## Records for processing
===
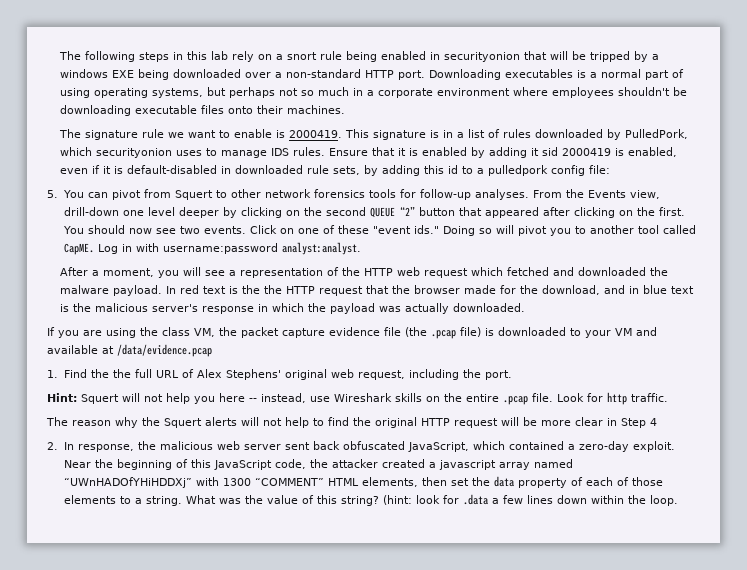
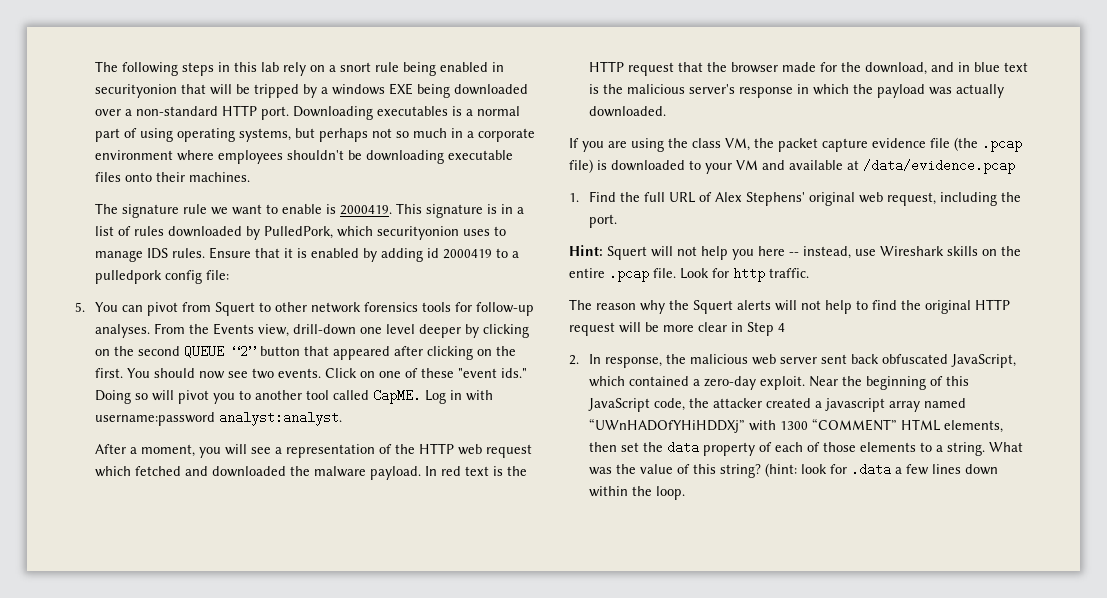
[531,147,678,157] [60,165,459,176] it sid 2000419 is enabled, even if it is default-disabled in downloaded rule sets, by adding this id -> [427,248,493,259] id 2000419
[264,285,283,294] the -> (528, 471) none
[112,369,131,378] the -> (641, 197) none

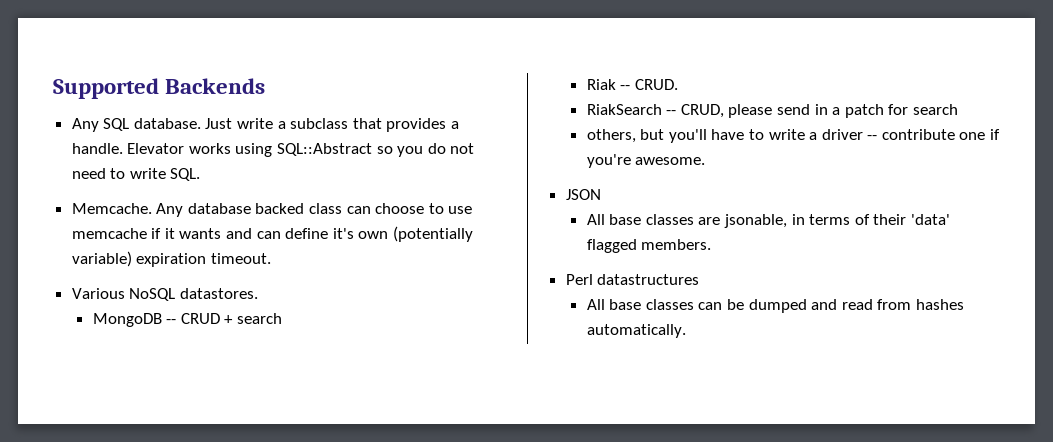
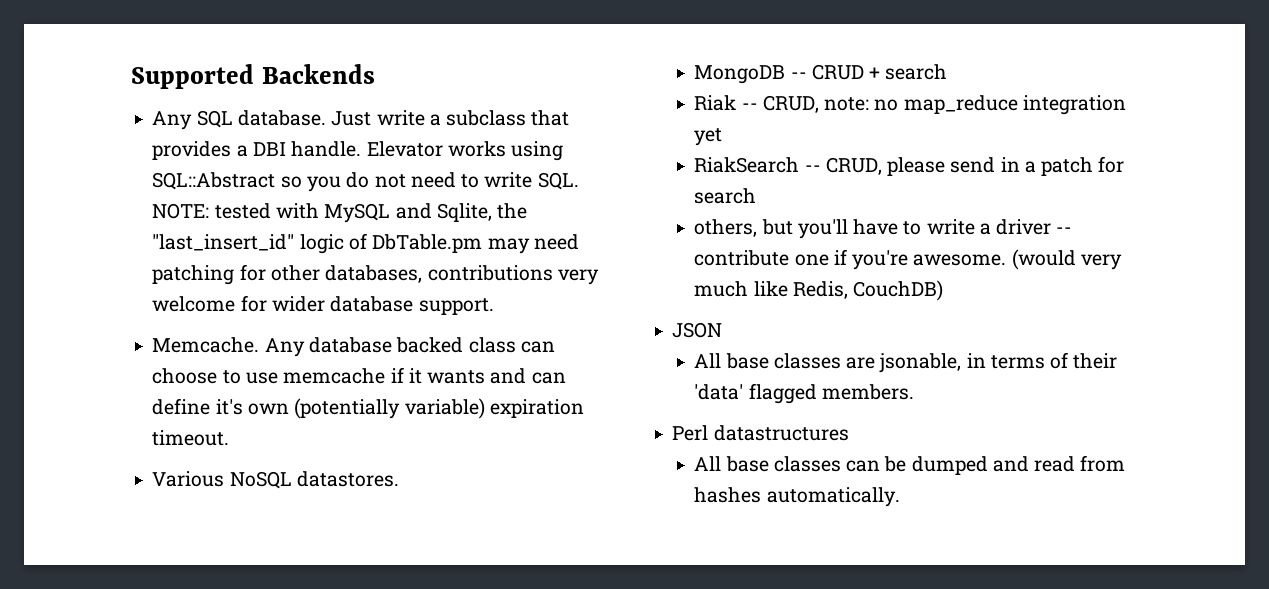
(460, 125) none -> [252,142,286,156] DBI
(201, 174) none -> [152,203,528,223] [152,233,579,254] [152,264,599,285] [152,295,494,315] NOTE: tested with MySQL and Sqlite, the "last_insert_id" logic of DbTable.pm may need patching for other databases, contributions very welcome for wider database support.
[634,79,678,90] CRUD. -> [762,95,1126,115] [694,128,723,146] CRUD, note: no map_reduce integration yet
(706, 161) none -> [1011,249,1122,270] [694,280,944,301] (would very much like Redis, CouchDB)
===
## The problem
Within the listing above, find every line containing the string "none" and return it.

## Exercise result
[264,285,283,294] the -> (528, 471) none
[112,369,131,378] the -> (641, 197) none
(460, 125) none -> [252,142,286,156] DBI
(201, 174) none -> [152,203,528,223] [152,233,579,254] [152,264,599,285] [152,295,494,315] NOTE: tested with MySQL and Sqlite, the "last_insert_id" logic of DbTable.pm may need patching for other databases, contributions very welcome for wider database support.
(706, 161) none -> [1011,249,1122,270] [694,280,944,301] (would very much like Redis, CouchDB)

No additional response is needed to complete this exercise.